(Source data)
──────────────────────────────
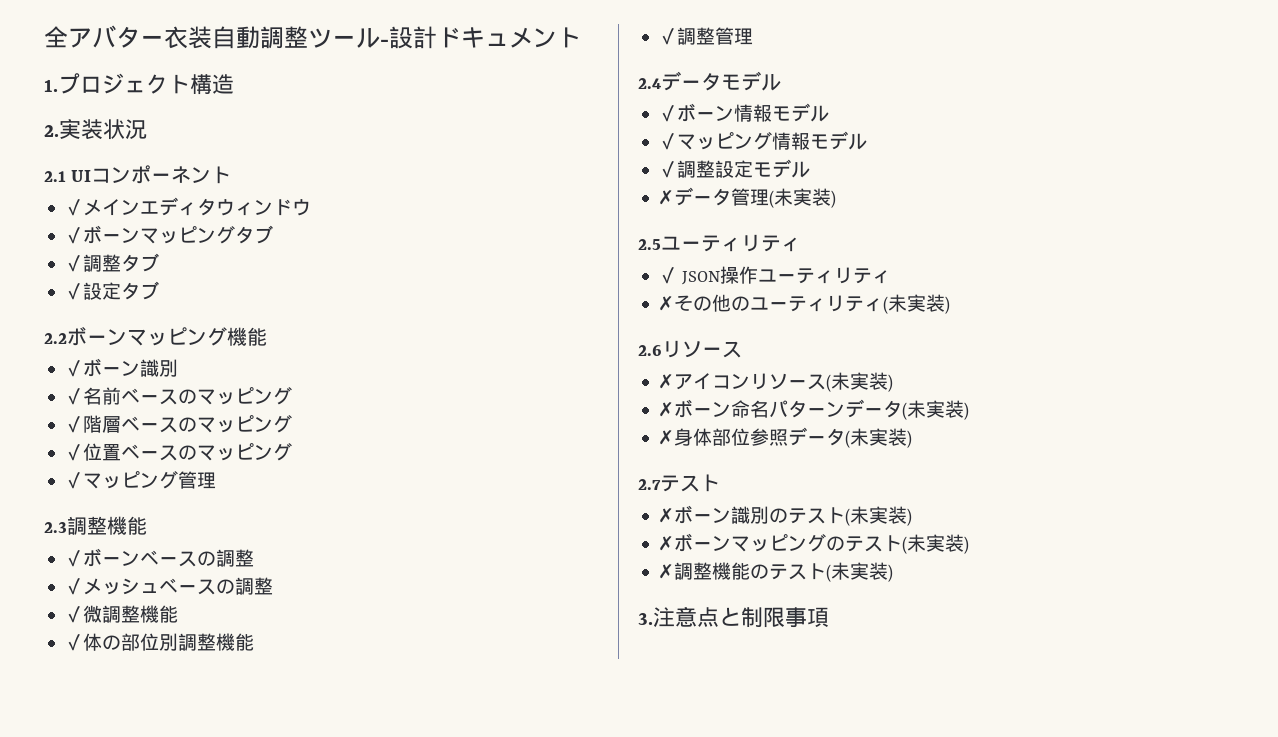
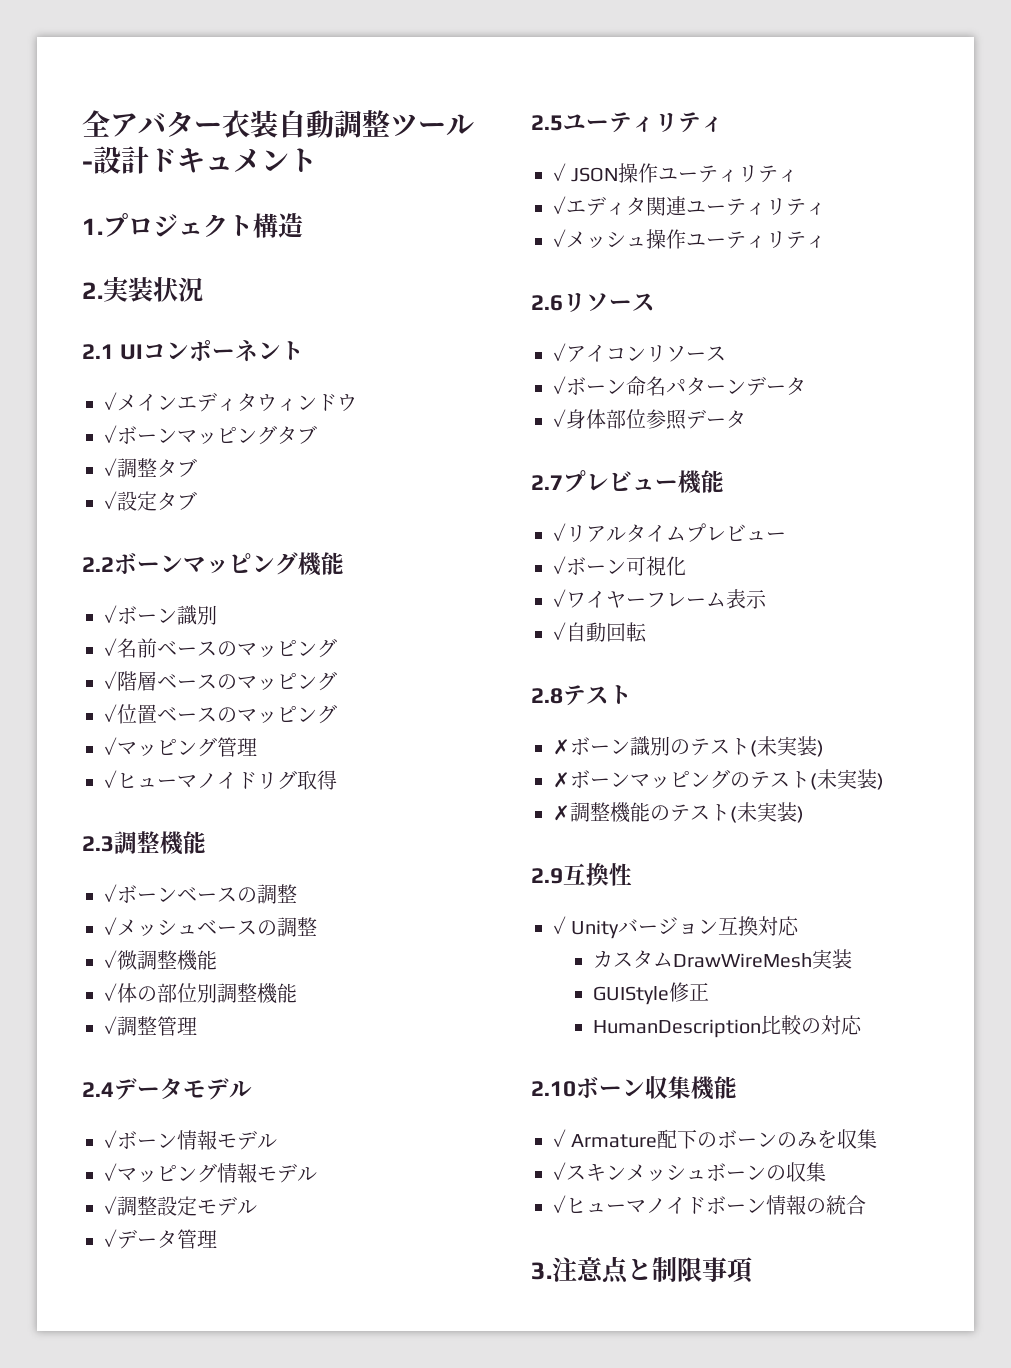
+ ✓ヒューマノイドリグ取得
- ✗データ管理(未実装)
+ ✓データ管理
- ✗その他のユーティリティ(未実装)
+ ✓エディタ関連ユーティリティ
+ ✓メッシュ操作ユーティリティ
- ✗アイコンリソース(未実装)
- ✗ボーン命名パターンデータ(未実装)
- ✗身体部位参照データ(未実装)
- 2.7テスト
+ ✓アイコンリソース
+ ✓ボーン命名パターンデータ
+ ✓身体部位参照データ
+ 2.7プレビュー機能
+ ✓リアルタイムプレビュー
+ ✓ボーン可視化
+ ✓ワイヤーフレーム表示
+ ✓自動回転
+ 2.8テスト
+ 2.9互換性
+ ✓ Unityバージョン互換対応
+ カスタムDrawWireMesh実装
+ GUIStyle修正
+ HumanDescription比較の対応
+ 2.10ボーン収集機能
+ ✓ Armature配下のボーンのみを収集
+ ✓スキンメッシュボーンの収集
+ ✓ヒューマノイドボーン情報の統合

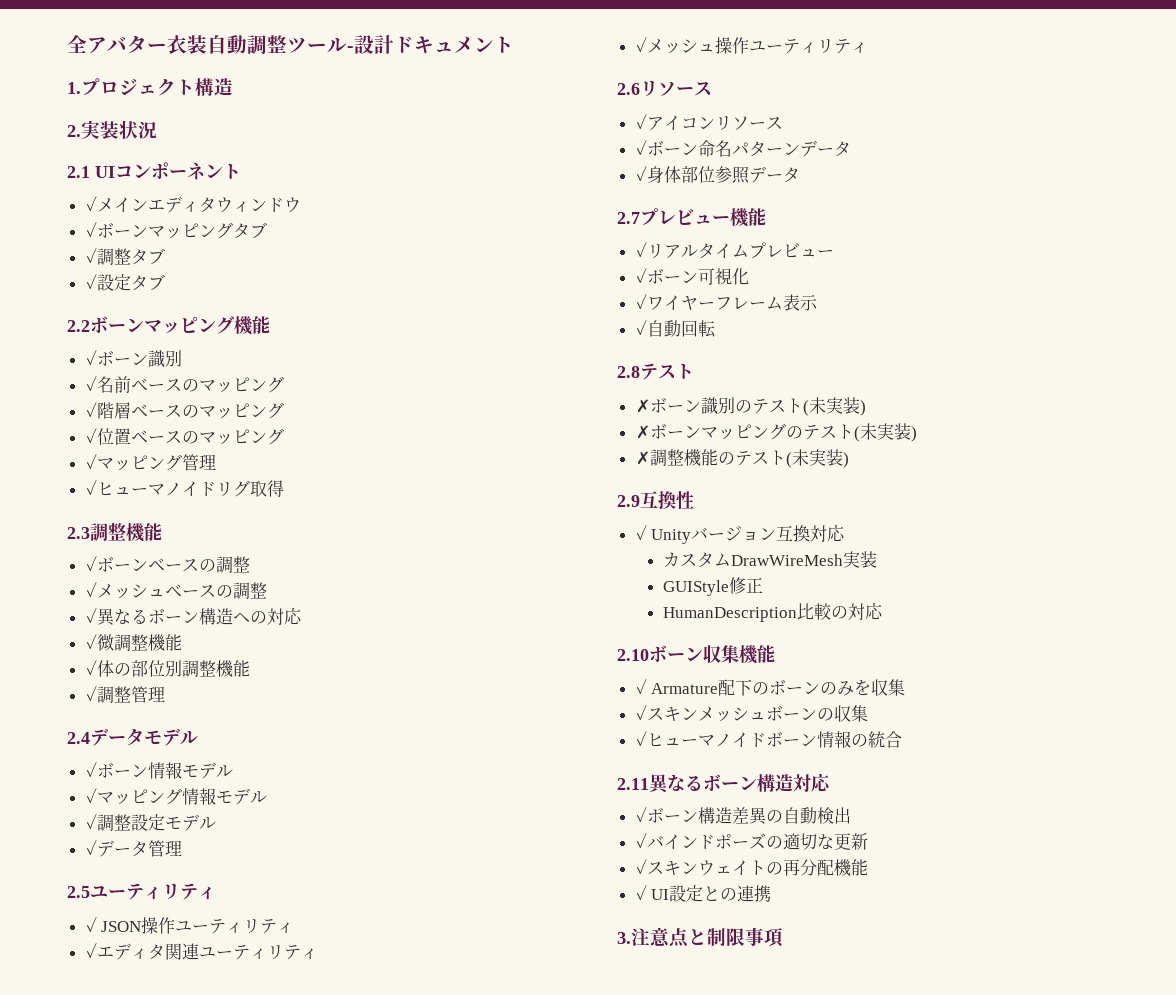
+ ✓異なるボーン構造への対応
+ 2.11異なるボーン構造対応
+ ✓ボーン構造差異の自動検出
+ ✓バインドポーズの適切な更新
+ ✓スキンウェイトの再分配機能
+ ✓ UI設定との連携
──────────────────────────────
- What is expected: For each entry above, write it out again exactly but leave out any picture.

- Solution to the exercise:
+ ✓ヒューマノイドリグ取得
- ✗データ管理(未実装)
+ ✓データ管理
- ✗その他のユーティリティ(未実装)
+ ✓エディタ関連ユーティリティ
+ ✓メッシュ操作ユーティリティ
- ✗アイコンリソース(未実装)
- ✗ボーン命名パターンデータ(未実装)
- ✗身体部位参照データ(未実装)
- 2.7テスト
+ ✓アイコンリソース
+ ✓ボーン命名パターンデータ
+ ✓身体部位参照データ
+ 2.7プレビュー機能
+ ✓リアルタイムプレビュー
+ ✓ボーン可視化
+ ✓ワイヤーフレーム表示
+ ✓自動回転
+ 2.8テスト
+ 2.9互換性
+ ✓ Unityバージョン互換対応
+ カスタムDrawWireMesh実装
+ GUIStyle修正
+ HumanDescription比較の対応
+ 2.10ボーン収集機能
+ ✓ Armature配下のボーンのみを収集
+ ✓スキンメッシュボーンの収集
+ ✓ヒューマノイドボーン情報の統合

+ ✓異なるボーン構造への対応
+ 2.11異なるボーン構造対応
+ ✓ボーン構造差異の自動検出
+ ✓バインドポーズの適切な更新
+ ✓スキンウェイトの再分配機能
+ ✓ UI設定との連携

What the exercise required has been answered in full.